Structured diff data

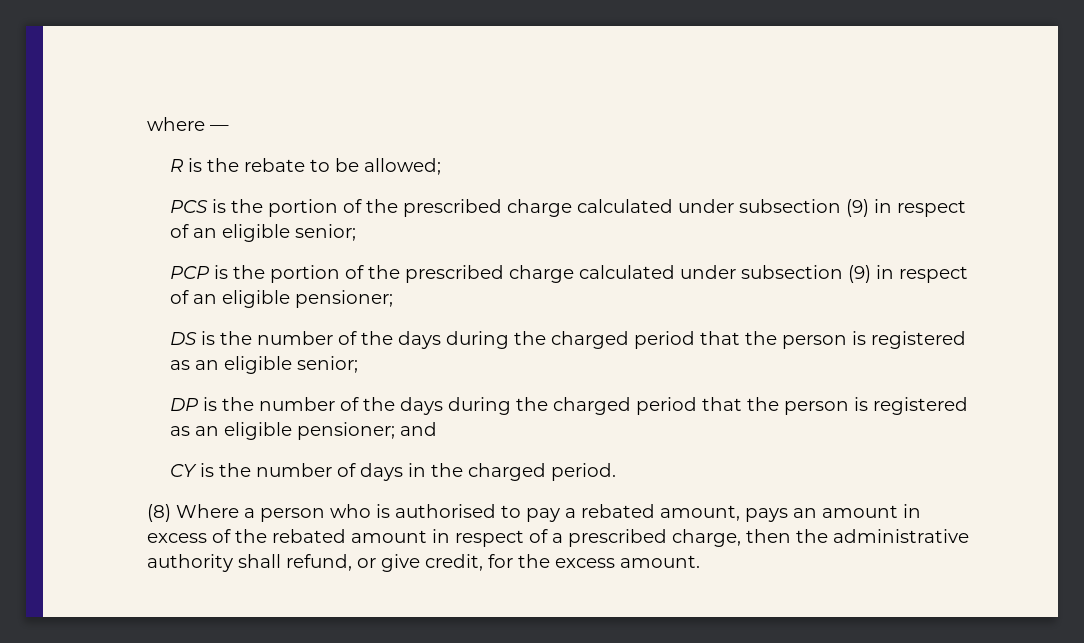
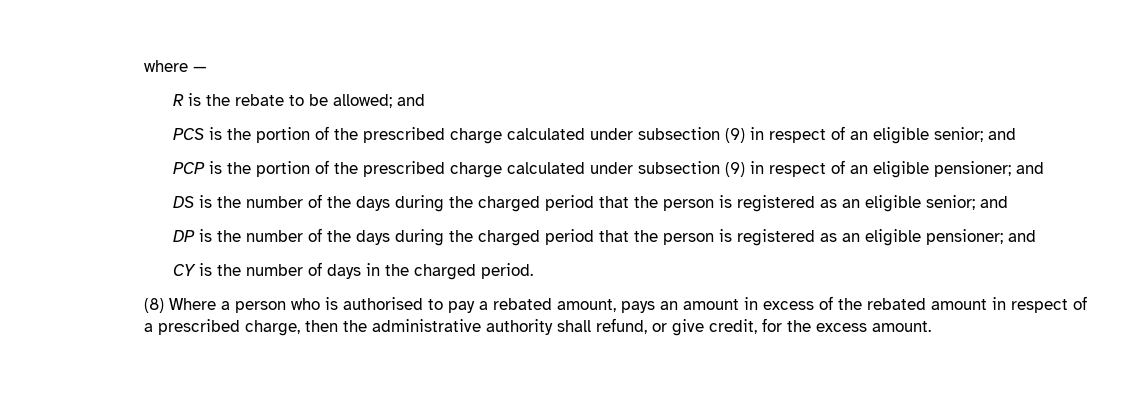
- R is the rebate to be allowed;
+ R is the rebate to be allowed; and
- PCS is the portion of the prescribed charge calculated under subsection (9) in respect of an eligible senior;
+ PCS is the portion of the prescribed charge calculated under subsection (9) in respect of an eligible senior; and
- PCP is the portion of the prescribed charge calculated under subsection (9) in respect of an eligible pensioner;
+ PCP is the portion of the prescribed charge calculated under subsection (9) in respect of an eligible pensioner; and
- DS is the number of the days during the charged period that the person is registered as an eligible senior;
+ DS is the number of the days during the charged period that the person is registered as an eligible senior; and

...

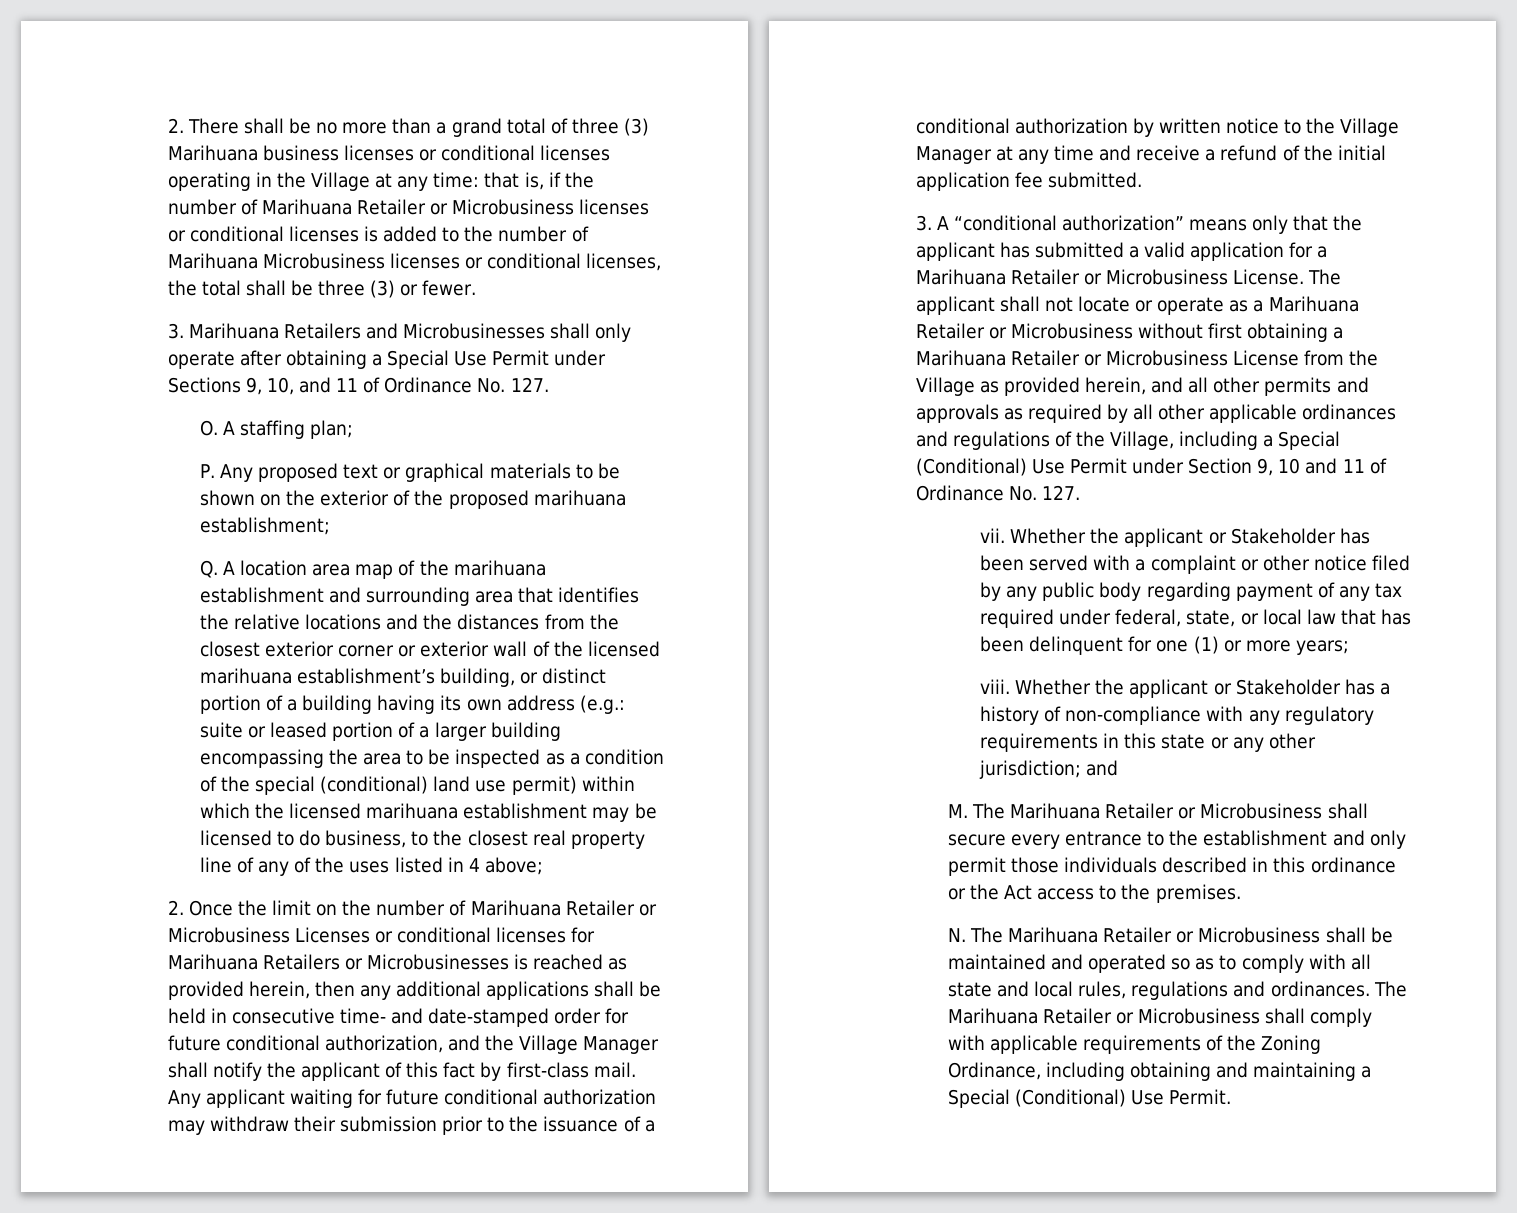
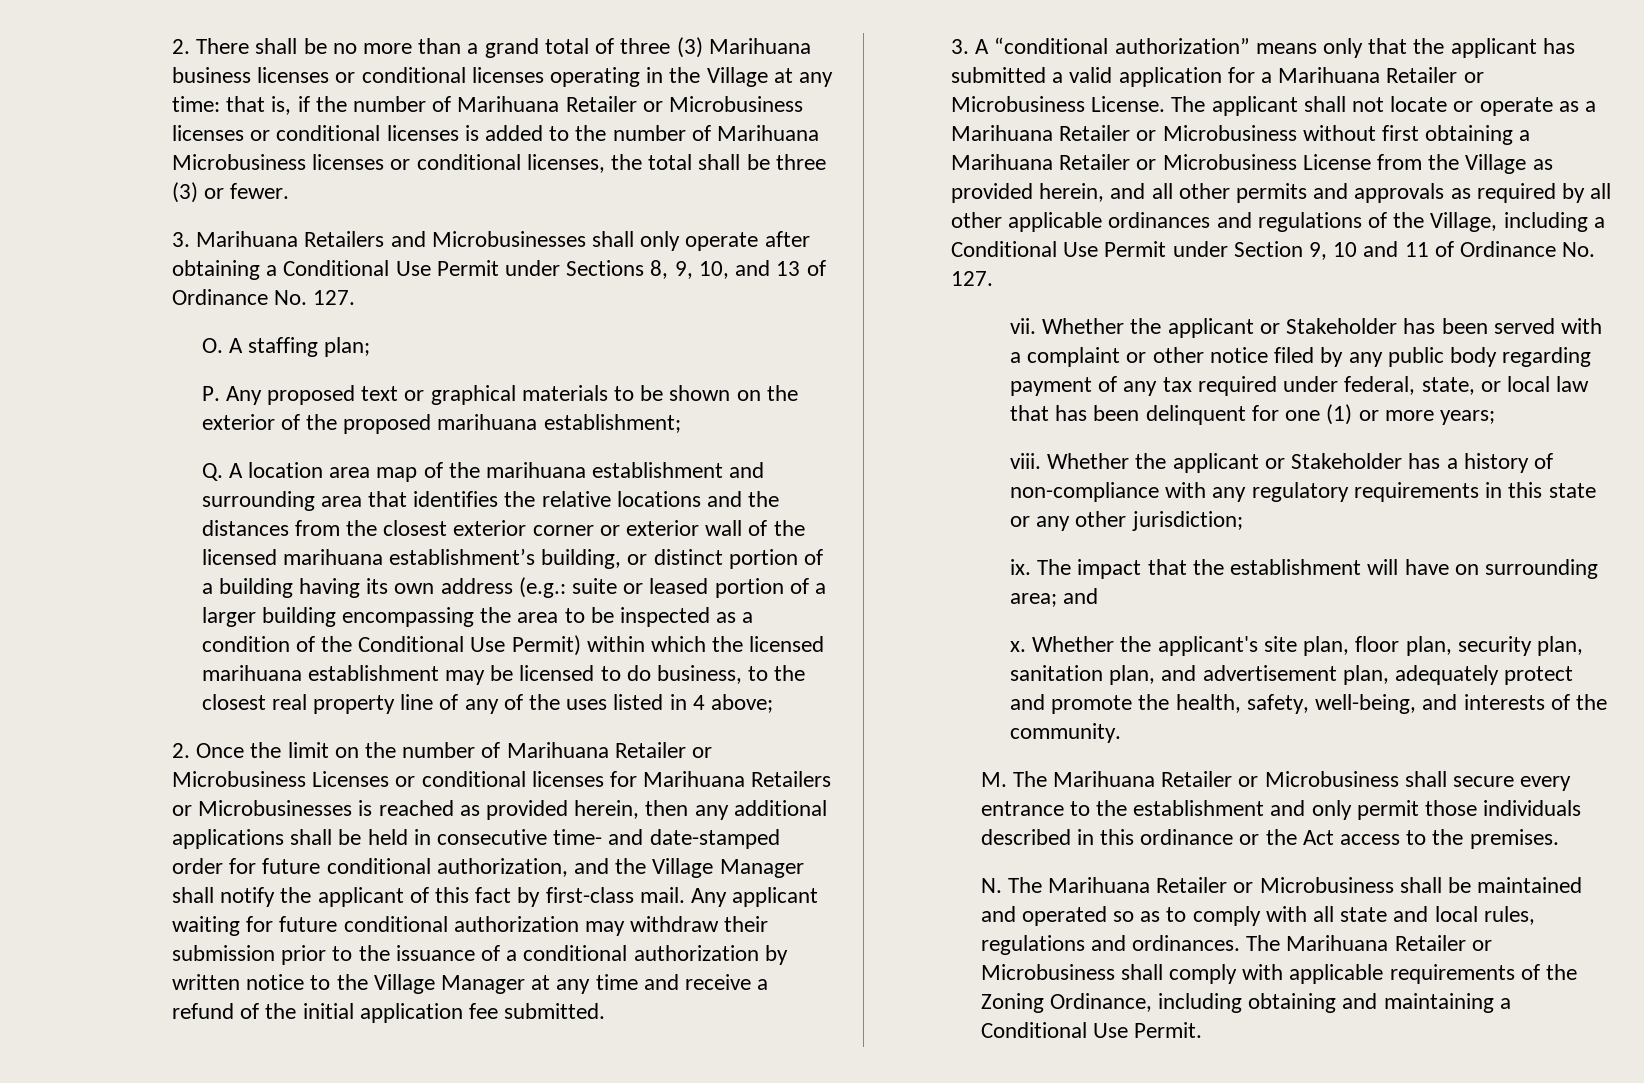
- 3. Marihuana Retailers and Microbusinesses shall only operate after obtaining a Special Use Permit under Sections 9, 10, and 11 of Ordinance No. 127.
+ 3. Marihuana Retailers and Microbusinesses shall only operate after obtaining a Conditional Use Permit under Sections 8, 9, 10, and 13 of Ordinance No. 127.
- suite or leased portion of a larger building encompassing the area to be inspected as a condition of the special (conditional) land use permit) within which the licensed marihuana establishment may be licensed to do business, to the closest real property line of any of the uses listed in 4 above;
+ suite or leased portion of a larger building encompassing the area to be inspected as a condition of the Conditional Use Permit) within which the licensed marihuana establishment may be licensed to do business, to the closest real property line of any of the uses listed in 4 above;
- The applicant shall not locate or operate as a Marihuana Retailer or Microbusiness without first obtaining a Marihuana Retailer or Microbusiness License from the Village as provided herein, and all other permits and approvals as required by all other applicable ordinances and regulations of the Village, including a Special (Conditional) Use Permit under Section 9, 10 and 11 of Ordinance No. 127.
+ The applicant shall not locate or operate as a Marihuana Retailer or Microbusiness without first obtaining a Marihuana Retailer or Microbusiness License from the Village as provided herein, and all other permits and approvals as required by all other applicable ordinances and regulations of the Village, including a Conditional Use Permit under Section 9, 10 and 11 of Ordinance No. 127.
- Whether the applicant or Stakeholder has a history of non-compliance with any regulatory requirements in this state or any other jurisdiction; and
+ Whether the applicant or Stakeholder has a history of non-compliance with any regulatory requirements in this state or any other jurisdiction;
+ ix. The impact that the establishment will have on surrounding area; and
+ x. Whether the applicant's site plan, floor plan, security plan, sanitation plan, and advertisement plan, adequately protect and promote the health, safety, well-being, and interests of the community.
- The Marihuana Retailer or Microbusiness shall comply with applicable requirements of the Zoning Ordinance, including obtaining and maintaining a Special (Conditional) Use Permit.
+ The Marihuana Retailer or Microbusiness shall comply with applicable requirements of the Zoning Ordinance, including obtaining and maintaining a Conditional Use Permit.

--

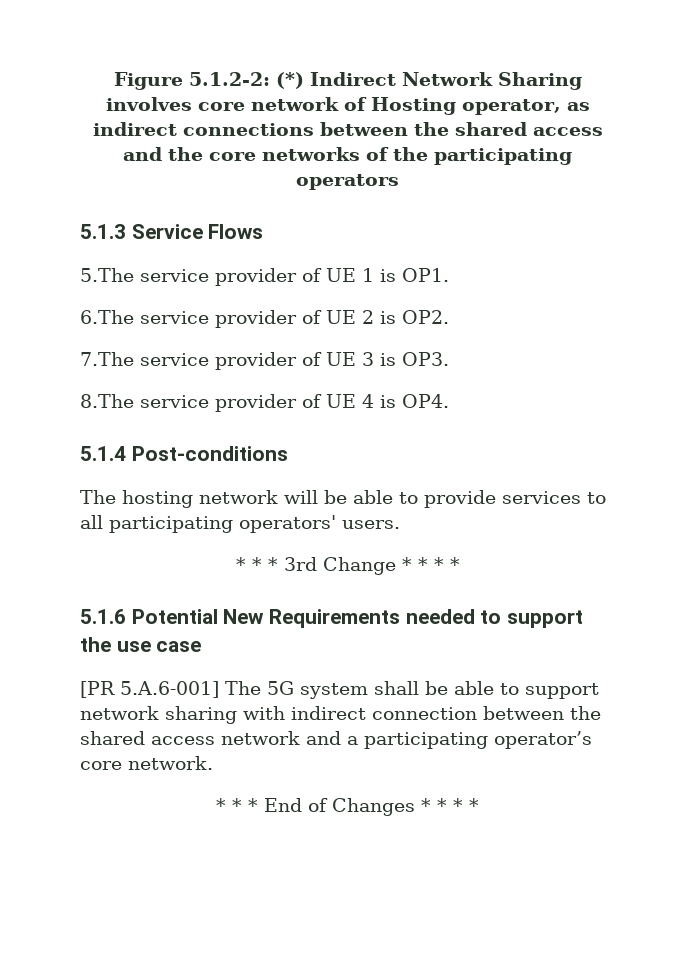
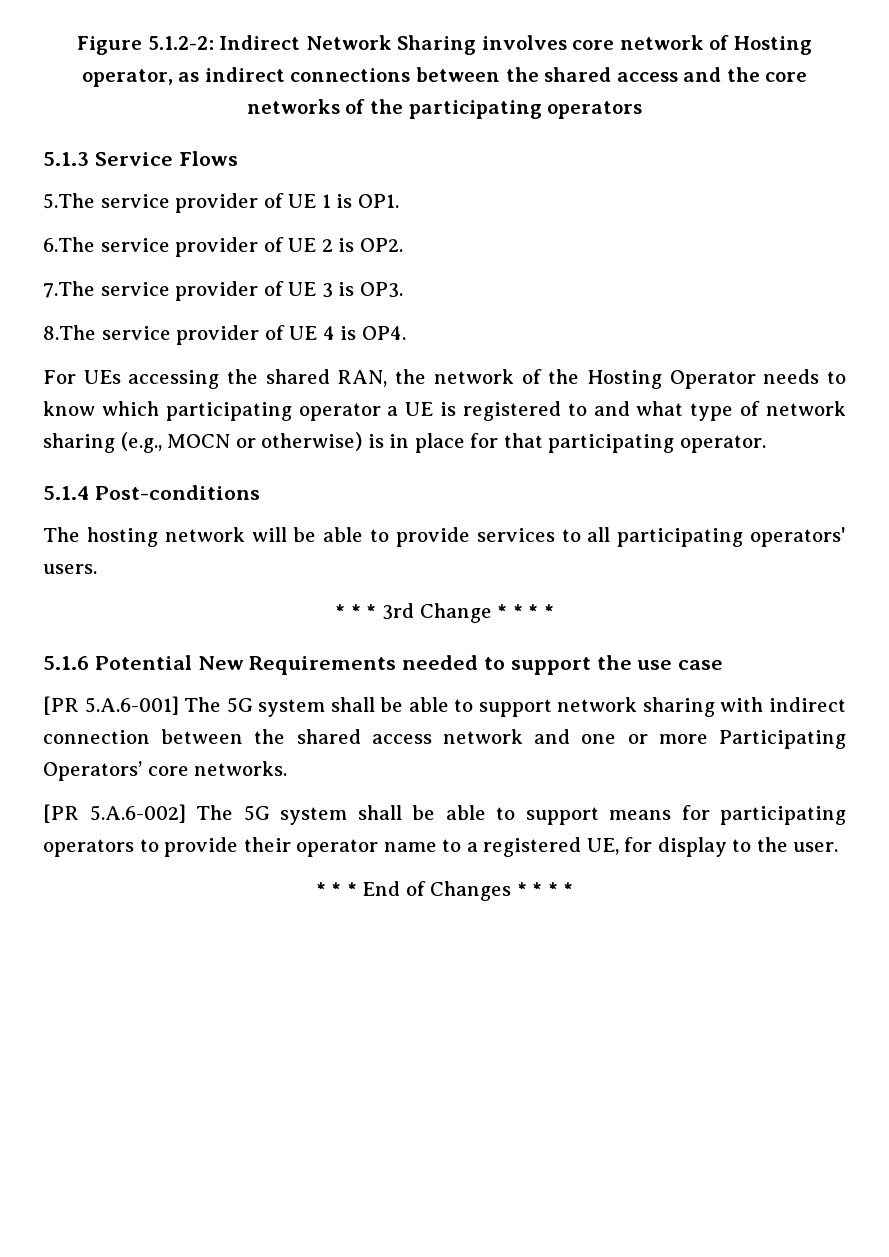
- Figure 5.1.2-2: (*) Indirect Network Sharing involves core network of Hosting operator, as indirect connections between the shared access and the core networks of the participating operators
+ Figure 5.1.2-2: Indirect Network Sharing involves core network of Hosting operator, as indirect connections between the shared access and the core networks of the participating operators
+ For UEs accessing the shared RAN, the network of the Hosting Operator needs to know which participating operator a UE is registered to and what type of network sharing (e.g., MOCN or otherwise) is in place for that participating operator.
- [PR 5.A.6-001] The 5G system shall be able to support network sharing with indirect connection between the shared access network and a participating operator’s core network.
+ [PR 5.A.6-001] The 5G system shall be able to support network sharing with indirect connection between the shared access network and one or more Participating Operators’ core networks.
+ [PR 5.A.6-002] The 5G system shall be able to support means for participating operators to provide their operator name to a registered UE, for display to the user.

Task brief – Set apart and copy each line of the records that holds the word "state".

Output –
- Whether the applicant or Stakeholder has a history of non-compliance with any regulatory requirements in this state or any other jurisdiction; and
+ Whether the applicant or Stakeholder has a history of non-compliance with any regulatory requirements in this state or any other jurisdiction;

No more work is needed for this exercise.